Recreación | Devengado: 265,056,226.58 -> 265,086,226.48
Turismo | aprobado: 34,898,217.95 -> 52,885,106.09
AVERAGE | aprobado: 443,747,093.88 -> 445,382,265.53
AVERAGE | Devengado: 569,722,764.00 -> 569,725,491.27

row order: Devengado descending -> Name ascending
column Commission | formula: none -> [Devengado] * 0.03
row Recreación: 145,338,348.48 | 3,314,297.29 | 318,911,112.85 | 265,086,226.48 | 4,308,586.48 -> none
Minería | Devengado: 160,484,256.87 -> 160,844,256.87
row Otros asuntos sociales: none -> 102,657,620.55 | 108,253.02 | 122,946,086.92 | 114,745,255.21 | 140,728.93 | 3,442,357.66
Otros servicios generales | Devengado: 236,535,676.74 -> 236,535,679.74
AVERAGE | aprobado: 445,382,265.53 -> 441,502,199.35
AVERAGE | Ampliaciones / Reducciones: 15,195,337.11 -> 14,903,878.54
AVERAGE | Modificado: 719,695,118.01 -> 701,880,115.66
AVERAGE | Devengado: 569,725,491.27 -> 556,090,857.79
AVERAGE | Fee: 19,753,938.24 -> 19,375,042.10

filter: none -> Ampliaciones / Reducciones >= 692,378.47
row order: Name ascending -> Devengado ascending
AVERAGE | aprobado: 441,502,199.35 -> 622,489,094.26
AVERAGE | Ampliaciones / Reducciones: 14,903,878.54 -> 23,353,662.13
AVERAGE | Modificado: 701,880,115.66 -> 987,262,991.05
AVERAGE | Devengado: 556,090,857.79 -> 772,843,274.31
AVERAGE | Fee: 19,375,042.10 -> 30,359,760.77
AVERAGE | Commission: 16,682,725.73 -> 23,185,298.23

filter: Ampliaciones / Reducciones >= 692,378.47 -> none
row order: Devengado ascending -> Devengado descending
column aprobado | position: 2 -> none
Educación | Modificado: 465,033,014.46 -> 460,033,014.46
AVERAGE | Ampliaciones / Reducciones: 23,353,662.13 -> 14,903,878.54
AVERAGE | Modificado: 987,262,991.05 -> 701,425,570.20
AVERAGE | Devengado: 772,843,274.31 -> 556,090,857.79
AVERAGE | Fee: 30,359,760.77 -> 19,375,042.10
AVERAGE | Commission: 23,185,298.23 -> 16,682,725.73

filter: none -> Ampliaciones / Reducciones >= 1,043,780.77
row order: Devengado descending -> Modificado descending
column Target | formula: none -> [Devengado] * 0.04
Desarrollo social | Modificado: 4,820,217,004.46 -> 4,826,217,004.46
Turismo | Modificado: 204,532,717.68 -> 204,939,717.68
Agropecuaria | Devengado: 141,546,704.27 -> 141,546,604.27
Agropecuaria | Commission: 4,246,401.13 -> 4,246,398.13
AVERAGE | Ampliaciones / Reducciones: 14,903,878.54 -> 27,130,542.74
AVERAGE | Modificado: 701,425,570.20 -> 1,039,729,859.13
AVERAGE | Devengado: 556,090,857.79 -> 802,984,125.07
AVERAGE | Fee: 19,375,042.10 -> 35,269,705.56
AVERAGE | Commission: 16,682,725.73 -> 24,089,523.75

*EXERCISE REQUIREMENTS*: Every line from the one containing "Desarrollo social |" through the final line of the data above is to be restated word for word, and nothing more.

*OUTPUT OF THE EXERCISE*:
Desarrollo social | Modificado: 4,820,217,004.46 -> 4,826,217,004.46
Turismo | Modificado: 204,532,717.68 -> 204,939,717.68
Agropecuaria | Devengado: 141,546,704.27 -> 141,546,604.27
Agropecuaria | Commission: 4,246,401.13 -> 4,246,398.13
AVERAGE | Ampliaciones / Reducciones: 14,903,878.54 -> 27,130,542.74
AVERAGE | Modificado: 701,425,570.20 -> 1,039,729,859.13
AVERAGE | Devengado: 556,090,857.79 -> 802,984,125.07
AVERAGE | Fee: 19,375,042.10 -> 35,269,705.56
AVERAGE | Commission: 16,682,725.73 -> 24,089,523.75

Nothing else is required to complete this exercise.